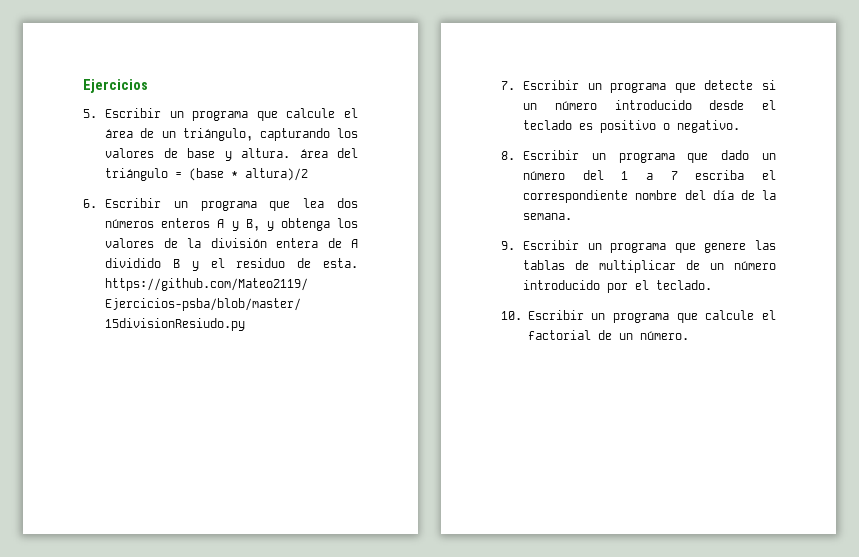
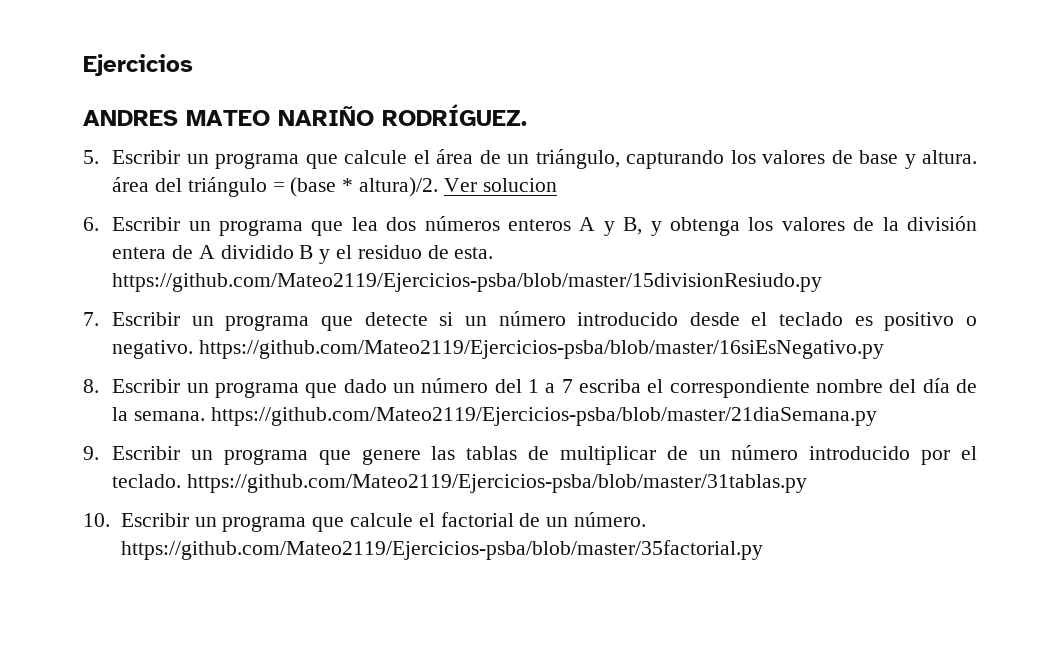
(148, 86) none -> [83,104,527,126] // ANDRES MATEO NARIÑO RODRÍGUEZ.
[245,168,309,181] altura)/2 -> [359,177,557,197] altura)/2. Ver solucion
(741, 126) none -> [199,340,885,359] https://github.com/Mateo2119/Ejercicios-psba/blob/master/16siEsNegativo.py
(573, 216) none -> [210,407,877,426] https://github.com/Mateo2119/Ejercicios-psba/blob/master/21diaSemana.py
(713, 285) none -> [187,474,808,493] https://github.com/Mateo2119/Ejercicios-psba/blob/master/31tablas.py
(689, 335) none -> [120,540,763,560] https://github.com/Mateo2119/Ejercicios-psba/blob/master/35factorial.py

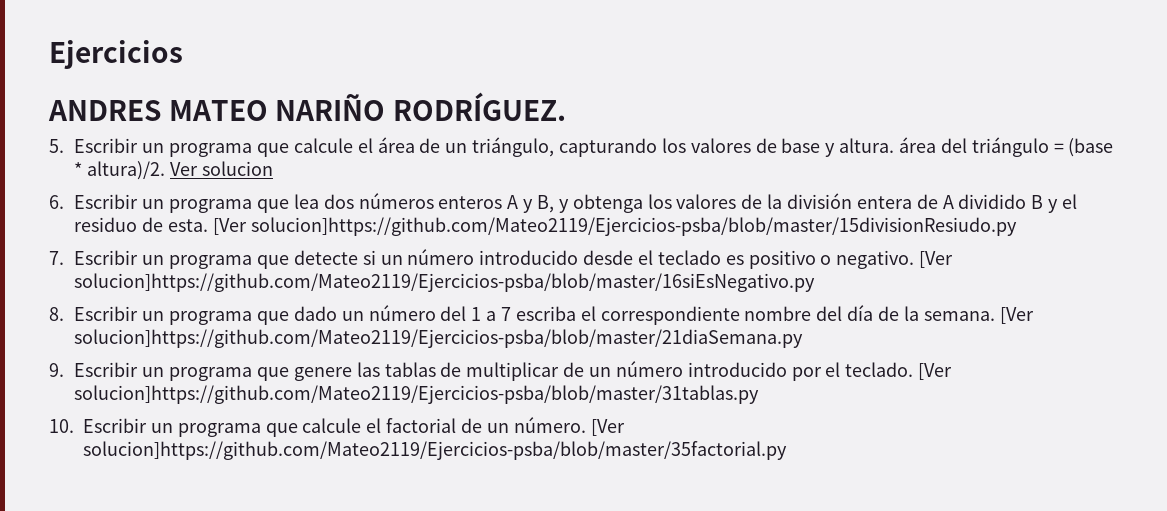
[112,273,823,292] https://github.com/Mateo2119/Ejercicios-psba/blob/master/15divisionResiudo.py -> [212,217,1017,236] [Ver solucion]https://github.com/Mateo2119/Ejercicios-psba/blob/master/15divisionResiudo.py
[199,340,885,359] https://github.com/Mateo2119/Ejercicios-psba/blob/master/16siEsNegativo.py -> [919,251,954,268] [74,273,816,292] [Ver solucion]https://github.com/Mateo2119/Ejercicios-psba/blob/master/16siEsNegativo.py
[210,407,877,426] https://github.com/Mateo2119/Ejercicios-psba/blob/master/21diaSemana.py -> [999,307,1034,324] [74,329,804,348] [Ver solucion]https://github.com/Mateo2119/Ejercicios-psba/blob/master/21diaSemana.py
[187,474,808,493] https://github.com/Mateo2119/Ejercicios-psba/blob/master/31tablas.py -> [918,363,953,380] [74,385,760,404] [Ver solucion]https://github.com/Mateo2119/Ejercicios-psba/blob/master/31tablas.py
[120,540,763,560] https://github.com/Mateo2119/Ejercicios-psba/blob/master/35factorial.py -> [590,419,625,436] [83,441,787,460] [Ver solucion]https://github.com/Mateo2119/Ejercicios-psba/blob/master/35factorial.py

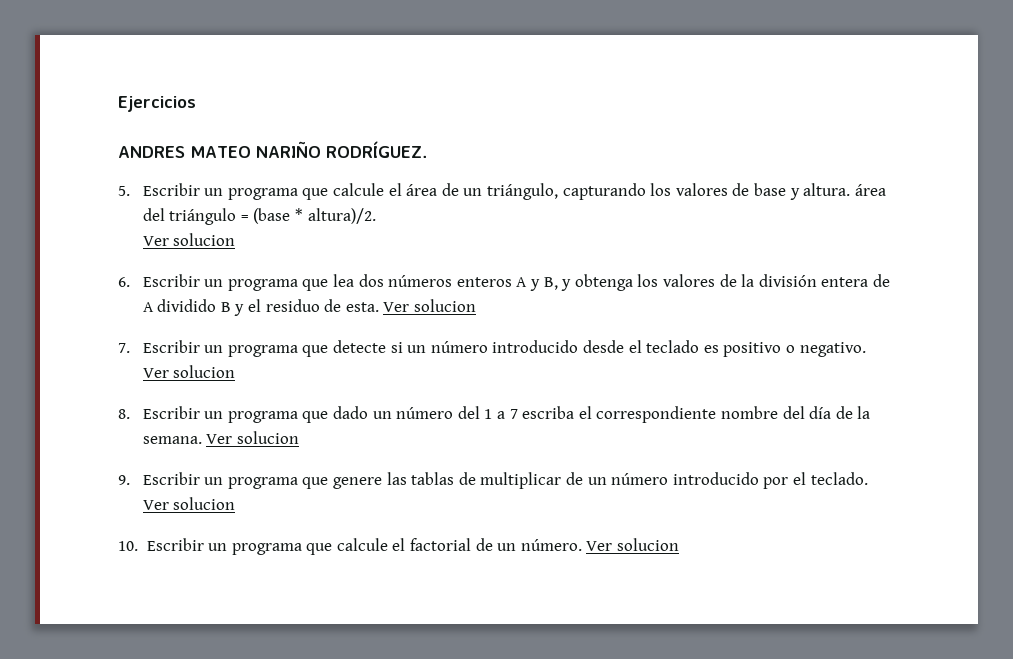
(166, 170) none -> (376, 216) //
[212,217,1017,236] [Ver solucion]https://github.com/Mateo2119/Ejercicios-psba/blob/master/15divisionResiudo.py -> [383,299,477,312] Ver solucion
[919,251,954,268] [74,273,816,292] [Ver solucion]https://github.com/Mateo2119/Ejercicios-psba/blob/master/16siEsNegativo.py -> [142,365,236,378] Ver solucion
[999,307,1034,324] [74,329,804,348] [Ver solucion]https://github.com/Mateo2119/Ejercicios-psba/blob/master/21diaSemana.py -> [206,431,299,444] Ver solucion
[918,363,953,380] [74,385,760,404] [Ver solucion]https://github.com/Mateo2119/Ejercicios-psba/blob/master/31tablas.py -> [142,497,236,510] Ver solucion
[590,419,625,436] [83,441,787,460] [Ver solucion]https://github.com/Mateo2119/Ejercicios-psba/blob/master/35factorial.py -> [586,538,679,551] Ver solucion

▶ [ASSIGNED TASK]
Return each line of the data, keeping its wording exact and omitting pictures.

▶ [EXPECTED ANSWER]
(148, 86) none -> [83,104,527,126] // ANDRES MATEO NARIÑO RODRÍGUEZ.
[245,168,309,181] altura)/2 -> [359,177,557,197] altura)/2. Ver solucion
(741, 126) none -> [199,340,885,359] https://github.com/Mateo2119/Ejercicios-psba/blob/master/16siEsNegativo.py
(573, 216) none -> [210,407,877,426] https://github.com/Mateo2119/Ejercicios-psba/blob/master/21diaSemana.py
(713, 285) none -> [187,474,808,493] https://github.com/Mateo2119/Ejercicios-psba/blob/master/31tablas.py
(689, 335) none -> [120,540,763,560] https://github.com/Mateo2119/Ejercicios-psba/blob/master/35factorial.py

[112,273,823,292] https://github.com/Mateo2119/Ejercicios-psba/blob/master/15divisionResiudo.py -> [212,217,1017,236] [Ver solucion]https://github.com/Mateo2119/Ejercicios-psba/blob/master/15divisionResiudo.py
[199,340,885,359] https://github.com/Mateo2119/Ejercicios-psba/blob/master/16siEsNegativo.py -> [919,251,954,268] [74,273,816,292] [Ver solucion]https://github.com/Mateo2119/Ejercicios-psba/blob/master/16siEsNegativo.py
[210,407,877,426] https://github.com/Mateo2119/Ejercicios-psba/blob/master/21diaSemana.py -> [999,307,1034,324] [74,329,804,348] [Ver solucion]https://github.com/Mateo2119/Ejercicios-psba/blob/master/21diaSemana.py
[187,474,808,493] https://github.com/Mateo2119/Ejercicios-psba/blob/master/31tablas.py -> [918,363,953,380] [74,385,760,404] [Ver solucion]https://github.com/Mateo2119/Ejercicios-psba/blob/master/31tablas.py
[120,540,763,560] https://github.com/Mateo2119/Ejercicios-psba/blob/master/35factorial.py -> [590,419,625,436] [83,441,787,460] [Ver solucion]https://github.com/Mateo2119/Ejercicios-psba/blob/master/35factorial.py

(166, 170) none -> (376, 216) //
[212,217,1017,236] [Ver solucion]https://github.com/Mateo2119/Ejercicios-psba/blob/master/15divisionResiudo.py -> [383,299,477,312] Ver solucion
[919,251,954,268] [74,273,816,292] [Ver solucion]https://github.com/Mateo2119/Ejercicios-psba/blob/master/16siEsNegativo.py -> [142,365,236,378] Ver solucion
[999,307,1034,324] [74,329,804,348] [Ver solucion]https://github.com/Mateo2119/Ejercicios-psba/blob/master/21diaSemana.py -> [206,431,299,444] Ver solucion
[918,363,953,380] [74,385,760,404] [Ver solucion]https://github.com/Mateo2119/Ejercicios-psba/blob/master/31tablas.py -> [142,497,236,510] Ver solucion
[590,419,625,436] [83,441,787,460] [Ver solucion]https://github.com/Mateo2119/Ejercicios-psba/blob/master/35factorial.py -> [586,538,679,551] Ver solucion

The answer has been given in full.